Todo nudo, emplazado en algún lugar físico de nuestro cuerpo, está ahí con un sólo propósito, el de ser "desanudado". Le son preexistentes, como antecedentes, otros nudos, auténticas matrices forjadas con pensamientos y emociones que nosotros mismos hemos creado como respuesta de supervivencia en la interacción con una circunstancia puntual y angustiante de nuestra vida.
Para desatar lo que oprime hay que atreverse a buscar el origen profundo, esa escondida convicción hecha carne, la cuna en donde, aún, continúa meciéndose el dolor que no cesa y que hoy, ante cada evento similar que evoca la causa primera, sigue reavivándose con la misma química desencadenada por los mismos patrones mentales y emocionales de entonces.
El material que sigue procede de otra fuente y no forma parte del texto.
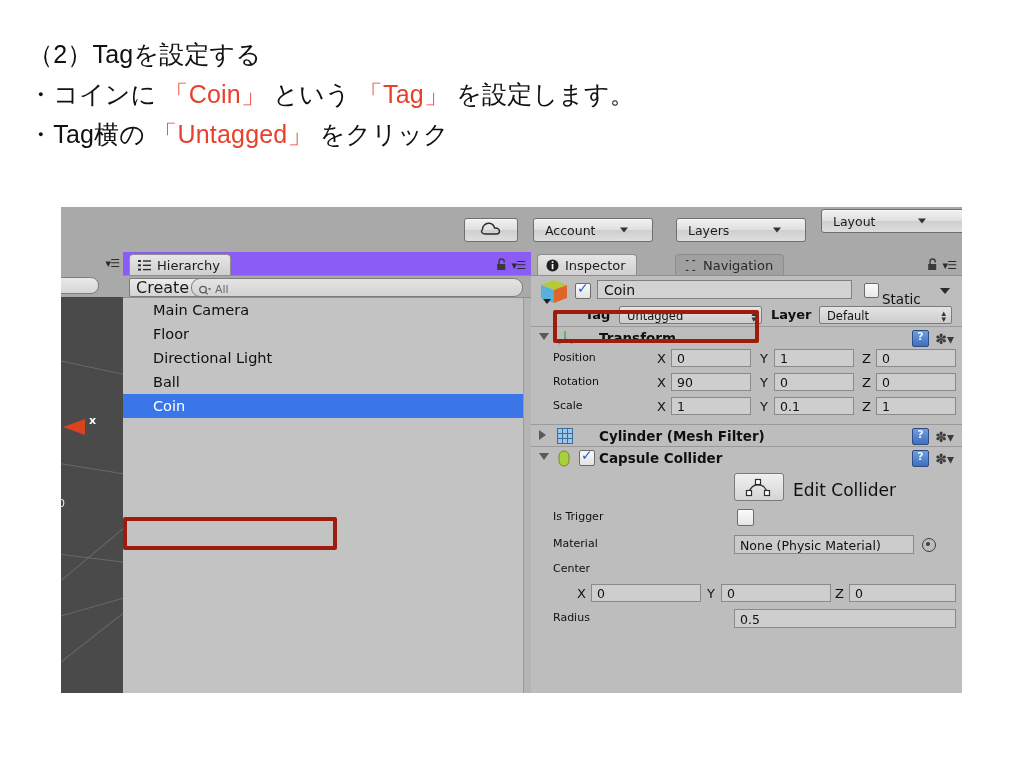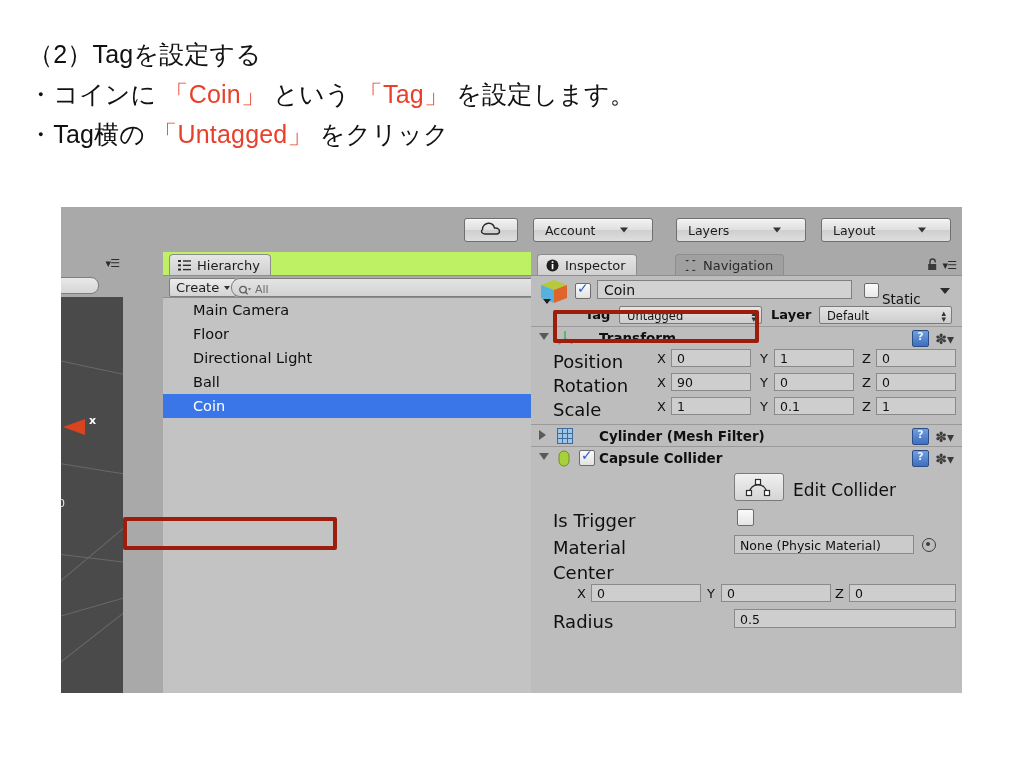--- a/index.html
+++ b/index.html
@@ -42,7 +42,7 @@
   .acct-btn .caret{left:86px;}
   .layers-btn{left:615px;top:11px;width:128px;}
   .layers-btn .caret{left:96px;}
-  .layout-btn{left:760px;top:11px;width:128px;}
+  .layout-btn{left:760px;top:2px;width:128px;padding-left:41px;}
   .layout-btn .caret{left:96px;}
 
   

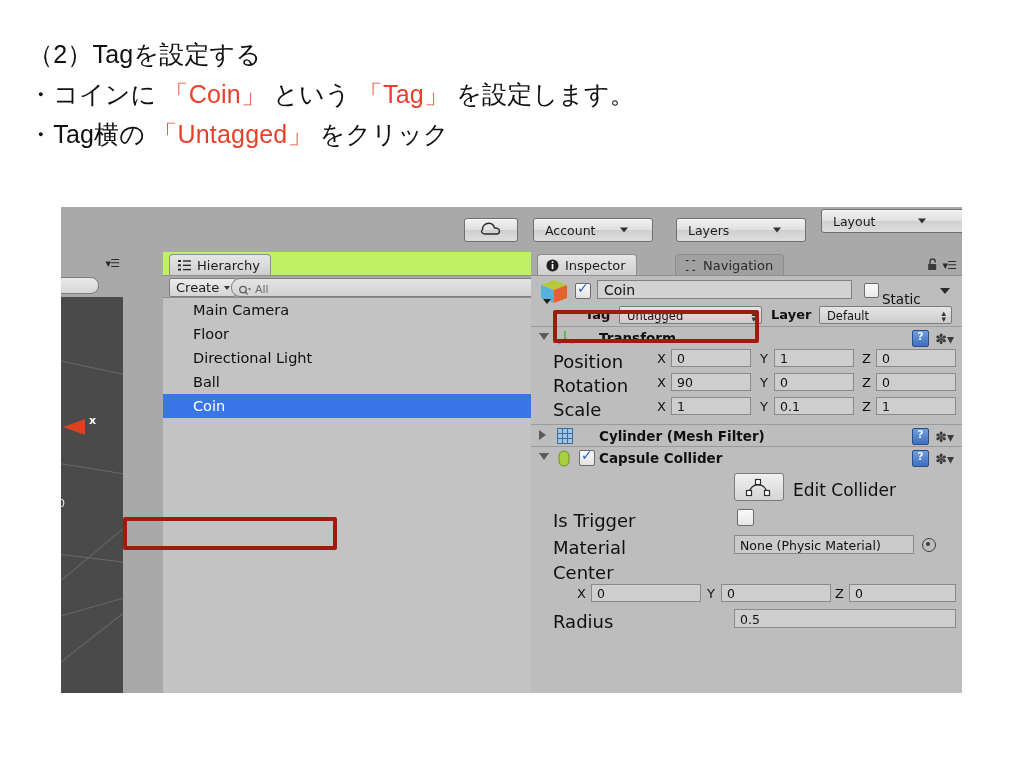--- a/index.html
+++ b/index.html
@@ -64,7 +64,7 @@
   .axis-0{position:absolute;left:-3px;top:200px;color:#e7e7e7;font-size:11px;}
 
   
-  .hier{position:absolute;left:62px;top:45px;width:408px;height:441px;background:#bef264;margin-left:40px;}
+  .hier{position:absolute;left:62px;top:45px;width:408px;height:441px;background:#8b5cf6;}
   .tabrow{position:absolute;left:0;top:0;width:100%;height:23px;}
   .tab{
     position:absolute;top:2px;height:21px;border:1px solid #8d8d8d;border-bottom:none;

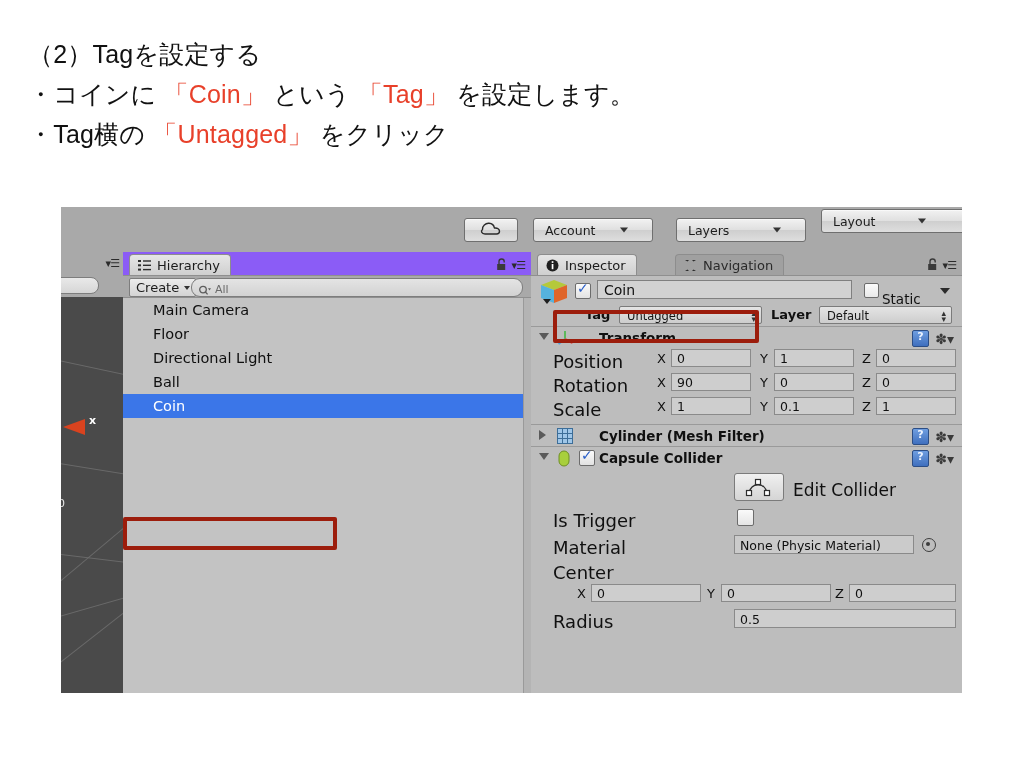--- a/index.html
+++ b/index.html
@@ -80,7 +80,7 @@
     position:absolute;left:6px;top:2px;height:17px;padding:0 16px 0 6px;
     border:1px solid #7d7d7d;border-radius:2px;
     background:linear-gradient(to bottom,#ececec,#d4d4d4);
-    font-size:13px;color:#1b1b1b;display:flex;align-items:center;
+    font-size:16px;color:#1b1b1b;display:flex;align-items:center;
   }
   .create-btn .caret{position:absolute;right:5px;top:7px;width:0;height:0;
     border-left:3px solid transparent;border-right:3px solid transparent;border-top:4px solid #333;}

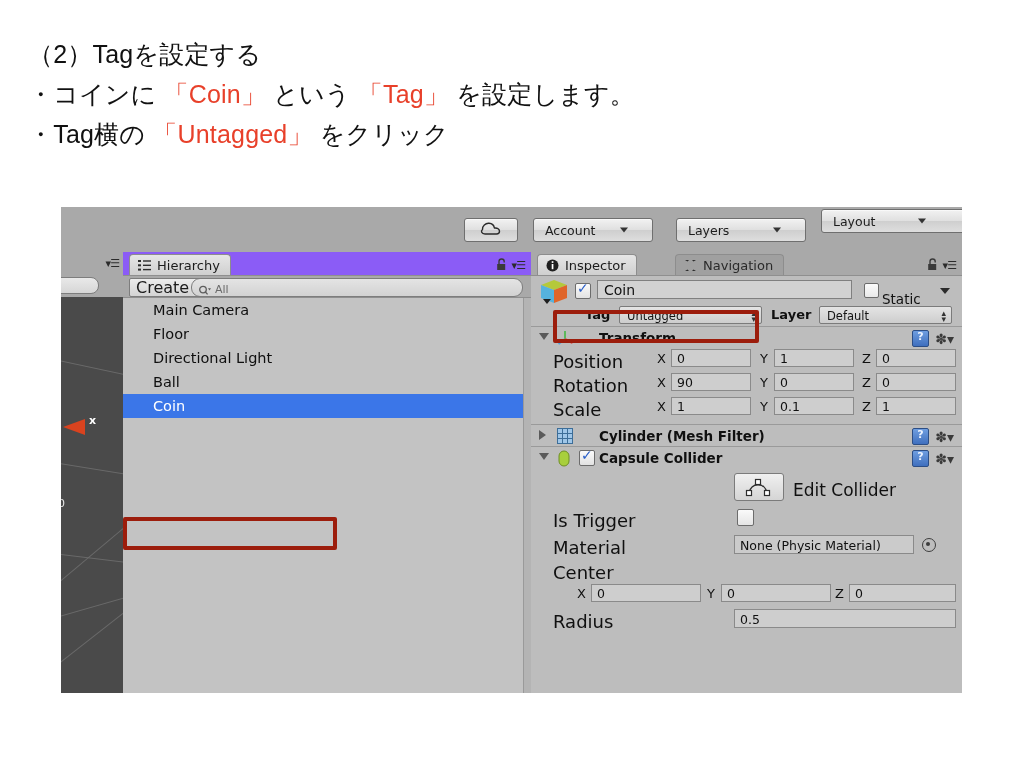--- a/index.html
+++ b/index.html
@@ -153,7 +153,7 @@
   .gear-ico{font-size:14px;color:#3a3a3a;line-height:14px;}
 
   .row{position:absolute;left:0;width:100%;height:23px;}
-  .rlabel{position:absolute;left:22px;top:3px;font-size:18px;color:#101010;}
+  .rlabel{position:absolute;left:22px;top:3px;font-size:11px;color:#101010;}
   .axlabel{position:absolute;top:3px;font-size:13px;color:#101010;}
   .field{
     position:absolute;top:1px;height:18px;border:1px solid #8a8a8a;background:#cecece;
El desligar el lazo supone, de nuestra parte, la voluntad clara (luego, el valor) de dar con el cuco tan temido y verlo a la cara para poder reconstituir perspectivas y redimensionar estaturas, ejerciendo la potestad de la conciencia elevada que nos asiste "por herencia divina". Sólo recién quedaremos habilitados para ir por el niño asustado que todavía llora, tomarlo de la mano, devolverle el poder y la confianza en sí mismo y mostrarle que hay otro modo de interpretar los hechos del pasado a la luz compasiva de una mirada renovada.